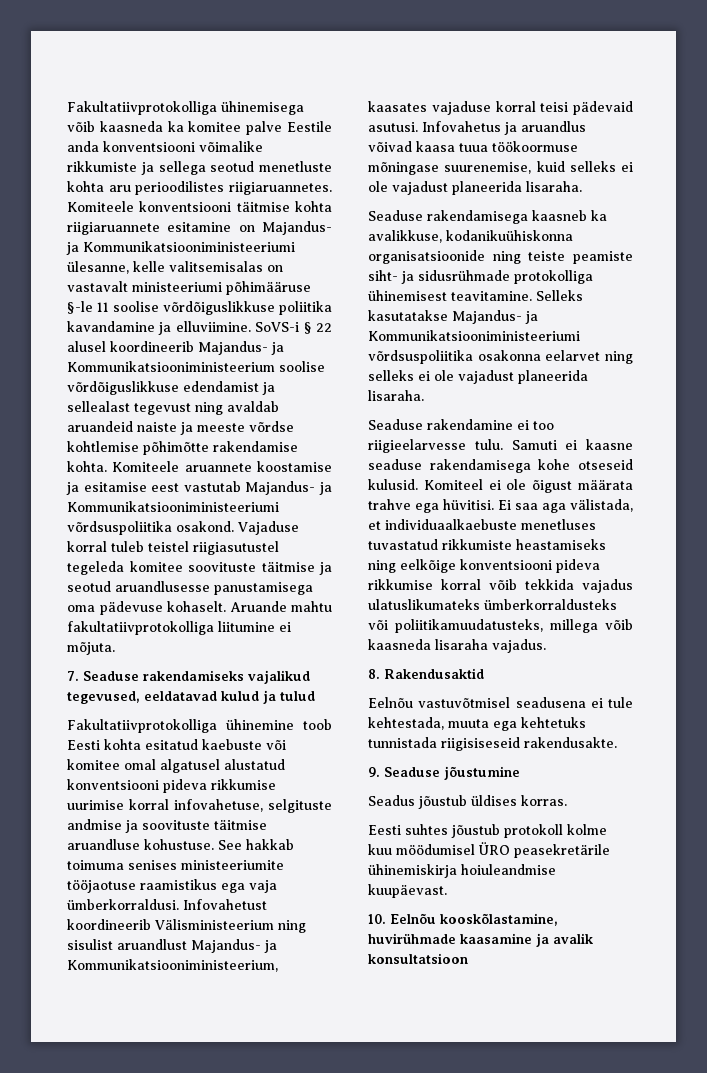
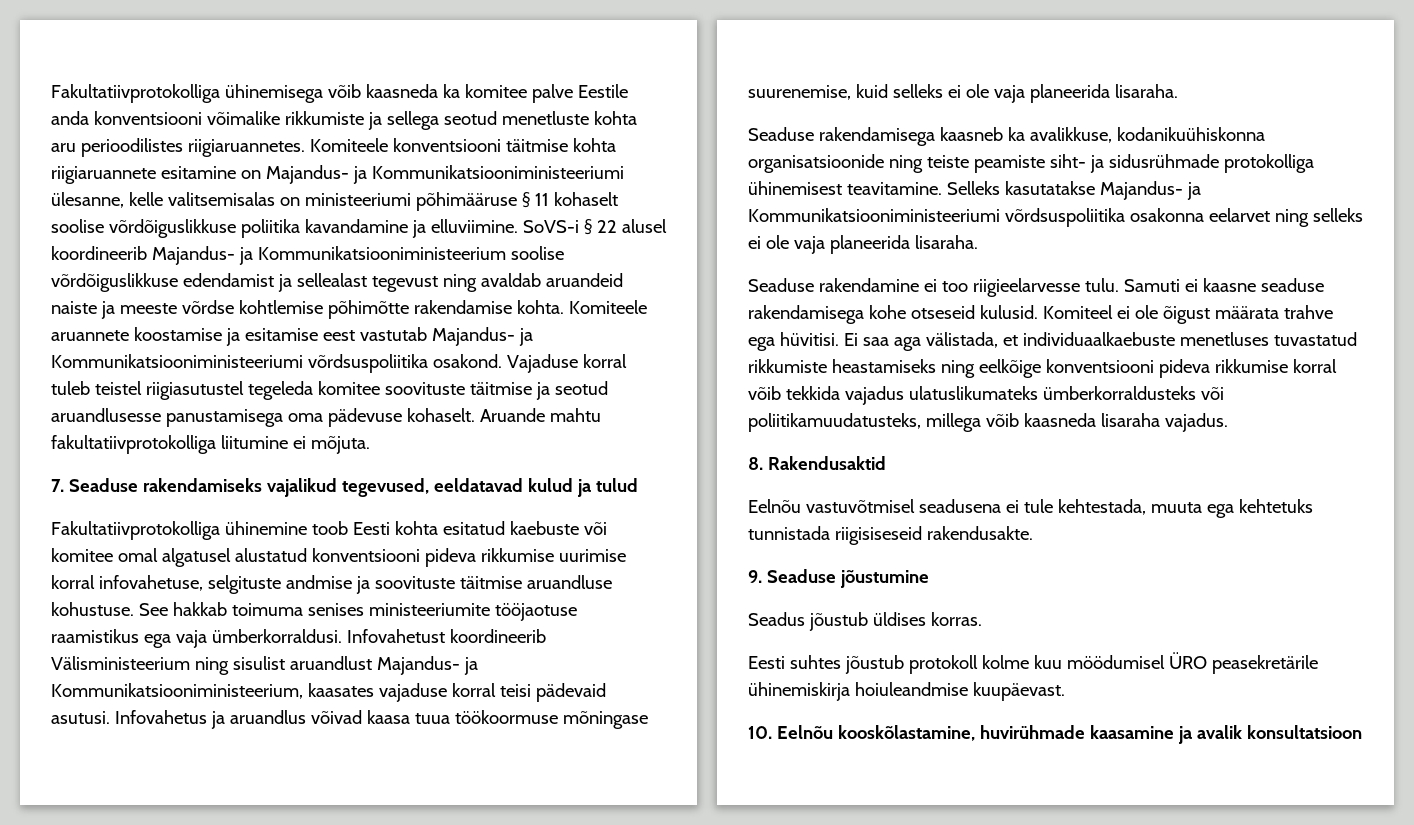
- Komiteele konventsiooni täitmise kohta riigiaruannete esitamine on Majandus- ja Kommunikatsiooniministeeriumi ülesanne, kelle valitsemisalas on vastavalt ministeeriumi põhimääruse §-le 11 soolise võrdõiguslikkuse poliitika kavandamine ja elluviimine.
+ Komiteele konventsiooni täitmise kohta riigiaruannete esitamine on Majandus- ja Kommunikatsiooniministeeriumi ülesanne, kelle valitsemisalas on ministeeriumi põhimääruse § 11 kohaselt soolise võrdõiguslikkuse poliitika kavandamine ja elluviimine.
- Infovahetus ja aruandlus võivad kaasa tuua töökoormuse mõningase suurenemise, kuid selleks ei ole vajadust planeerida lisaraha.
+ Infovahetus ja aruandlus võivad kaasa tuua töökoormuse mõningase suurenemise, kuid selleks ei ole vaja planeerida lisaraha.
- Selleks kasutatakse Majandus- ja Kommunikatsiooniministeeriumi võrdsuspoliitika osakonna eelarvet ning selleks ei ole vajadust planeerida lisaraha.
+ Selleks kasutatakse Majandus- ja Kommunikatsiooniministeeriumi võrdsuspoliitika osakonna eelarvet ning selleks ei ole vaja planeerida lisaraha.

▶ [REQUIREMENT]
The lines to copy are those in the listing that contain the word "võrdsuspoliitika".

▶ [WRITTEN RESPONSE]
- Selleks kasutatakse Majandus- ja Kommunikatsiooniministeeriumi võrdsuspoliitika osakonna eelarvet ning selleks ei ole vajadust planeerida lisaraha.
+ Selleks kasutatakse Majandus- ja Kommunikatsiooniministeeriumi võrdsuspoliitika osakonna eelarvet ning selleks ei ole vaja planeerida lisaraha.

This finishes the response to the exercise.